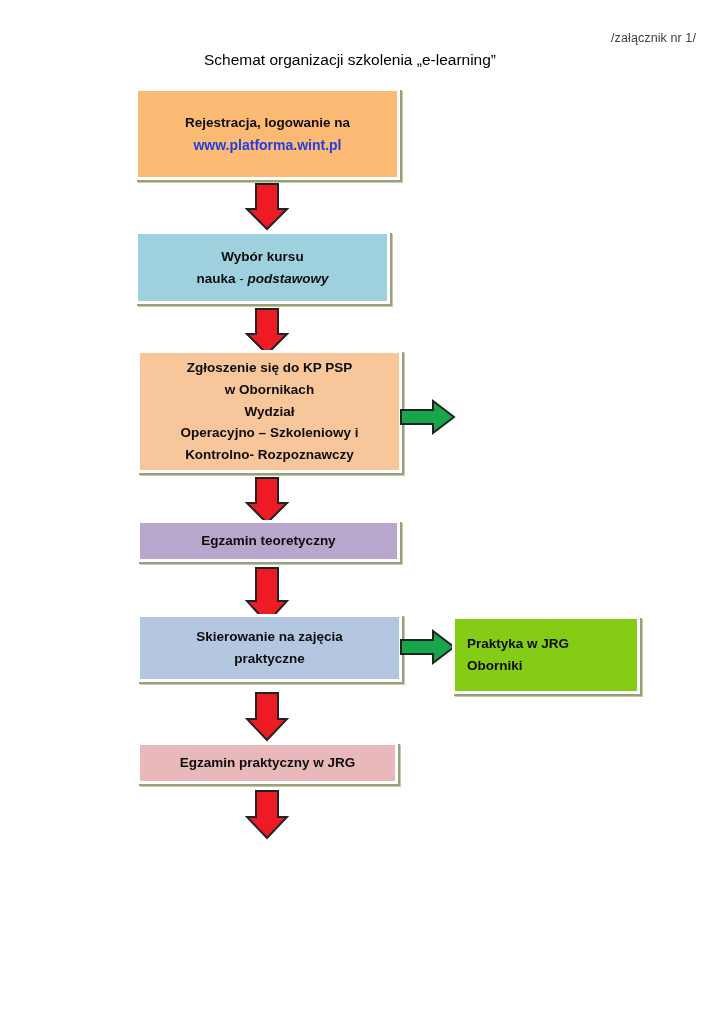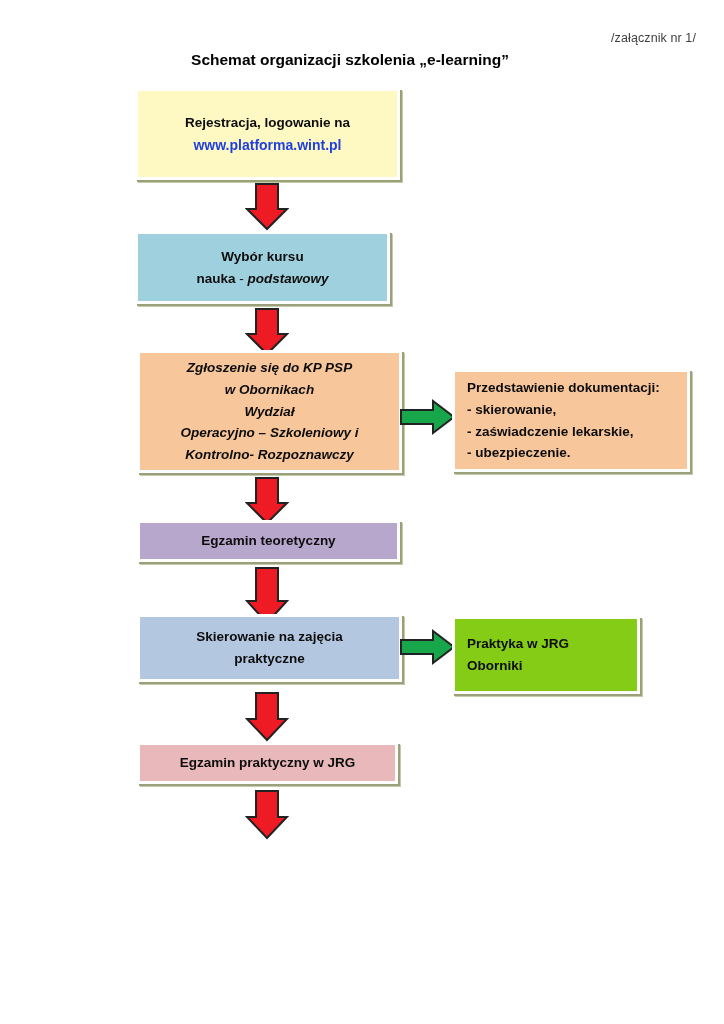--- a/index.html
+++ b/index.html
@@ -40,7 +40,7 @@
     width: 700px;
     text-align: center;
     font-size: 15.5px;
-    font-weight: bold;
+    font-weight: normal;
     color: #000000;
     white-space: nowrap;
   }

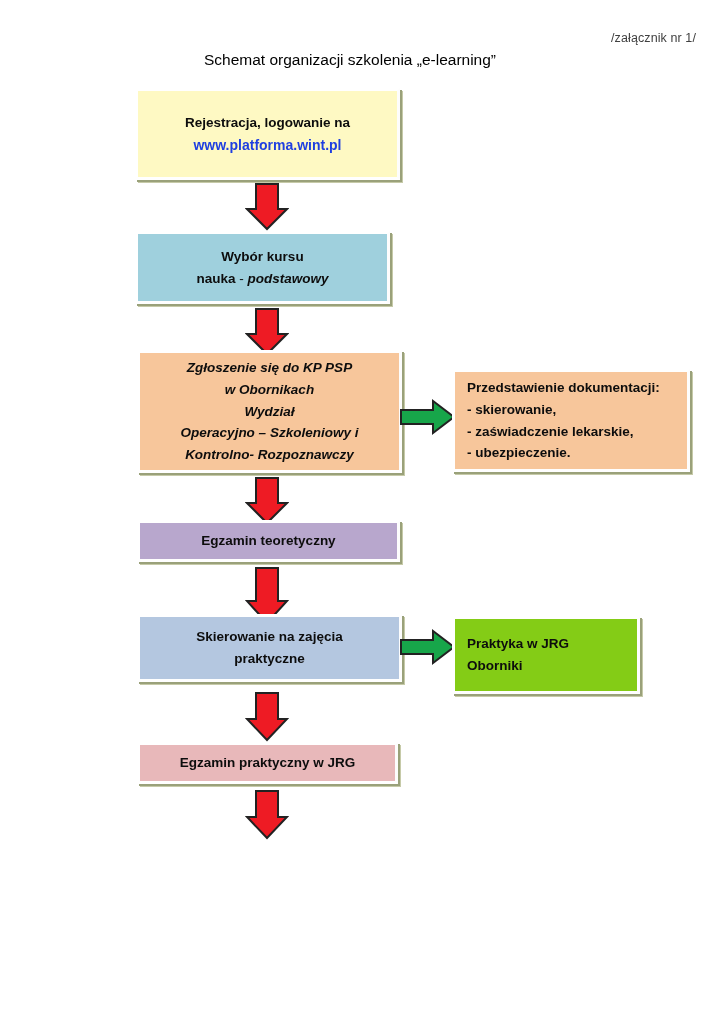--- a/index.html
+++ b/index.html
@@ -96,7 +96,7 @@
   <div class="annex-note">/załącznik nr 1/</div>
   <div class="doc-title">Schemat organizacji szkolenia „e-learning”</div>
 
-  <div class="node" style="left:135px; top:88px; width:265px; height:92px; background:#fef9c3;">
+  <div class="node" style="left:135px; top:88px; width:265px; height:92px; background:#fdba74;">
     <div class="line">Rejestracja, logowanie na</div>
     <div class="line url">www.platforma.wint.pl</div>
   </div>

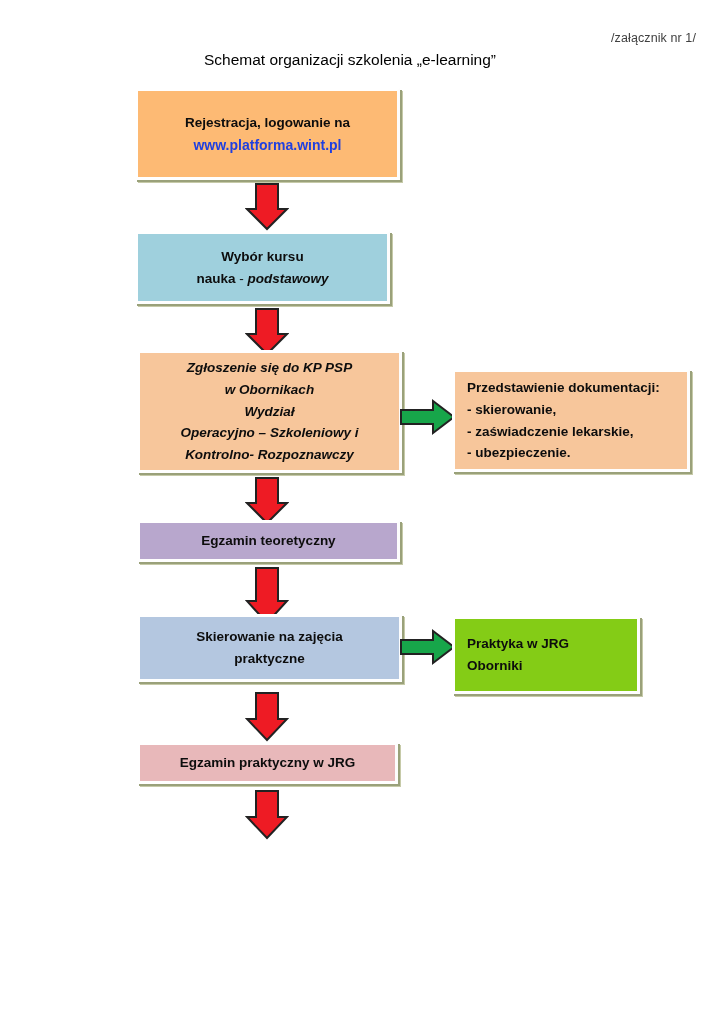--- a/index.html
+++ b/index.html
@@ -120,7 +120,7 @@
     </svg>
   </div>
 
-  <div class="node" style="left:137px; top:350px; width:265px; height:123px; background:#f7c69b;font-style:italic;">
+  <div class="node" style="left:137px; top:350px; width:265px; height:123px; background:#f7c69b;">
     <div class="line">Zgłoszenie się do KP PSP</div>
     <div class="line">w Obornikach</div>
     <div class="line">Wydział</div>

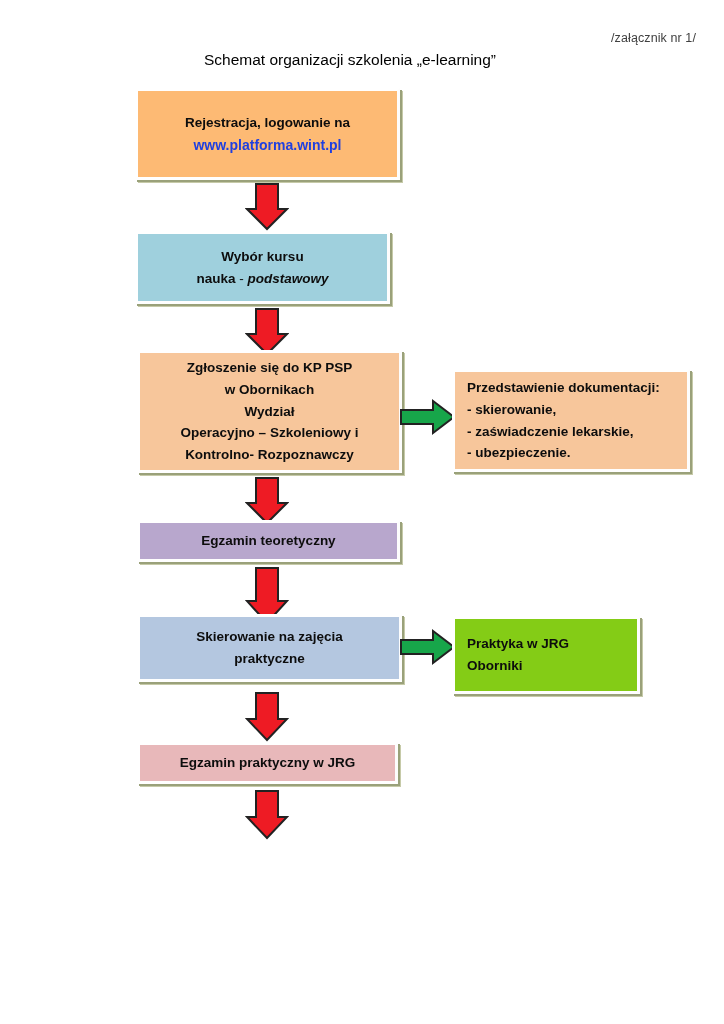--- a/index.html
+++ b/index.html
@@ -134,12 +134,6 @@
     </svg>
   </div>
 
-  <div class="node left-align" style="left:452px; top:369px; width:238px; height:103px; background:#f7c69b;">
-    <div class="line">Przedstawienie dokumentacji:</div>
-    <div class="line">- skierowanie,</div>
-    <div class="line">- zaświadczenie lekarskie,</div>
-    <div class="line">- ubezpieczenie.</div>
-  </div>
 
   <div class="arrow" style="left:245px; top:477px;">
     <svg width="44" height="48" viewBox="0 0 44 48">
★ ★ ★ ★ ★ ★ ★
▸ **Aim of the task**
Wherever a line of the records above contains the string "weight", copy that line out.

▸ **Task output**
-    font-weight: bold;
+    font-weight: normal;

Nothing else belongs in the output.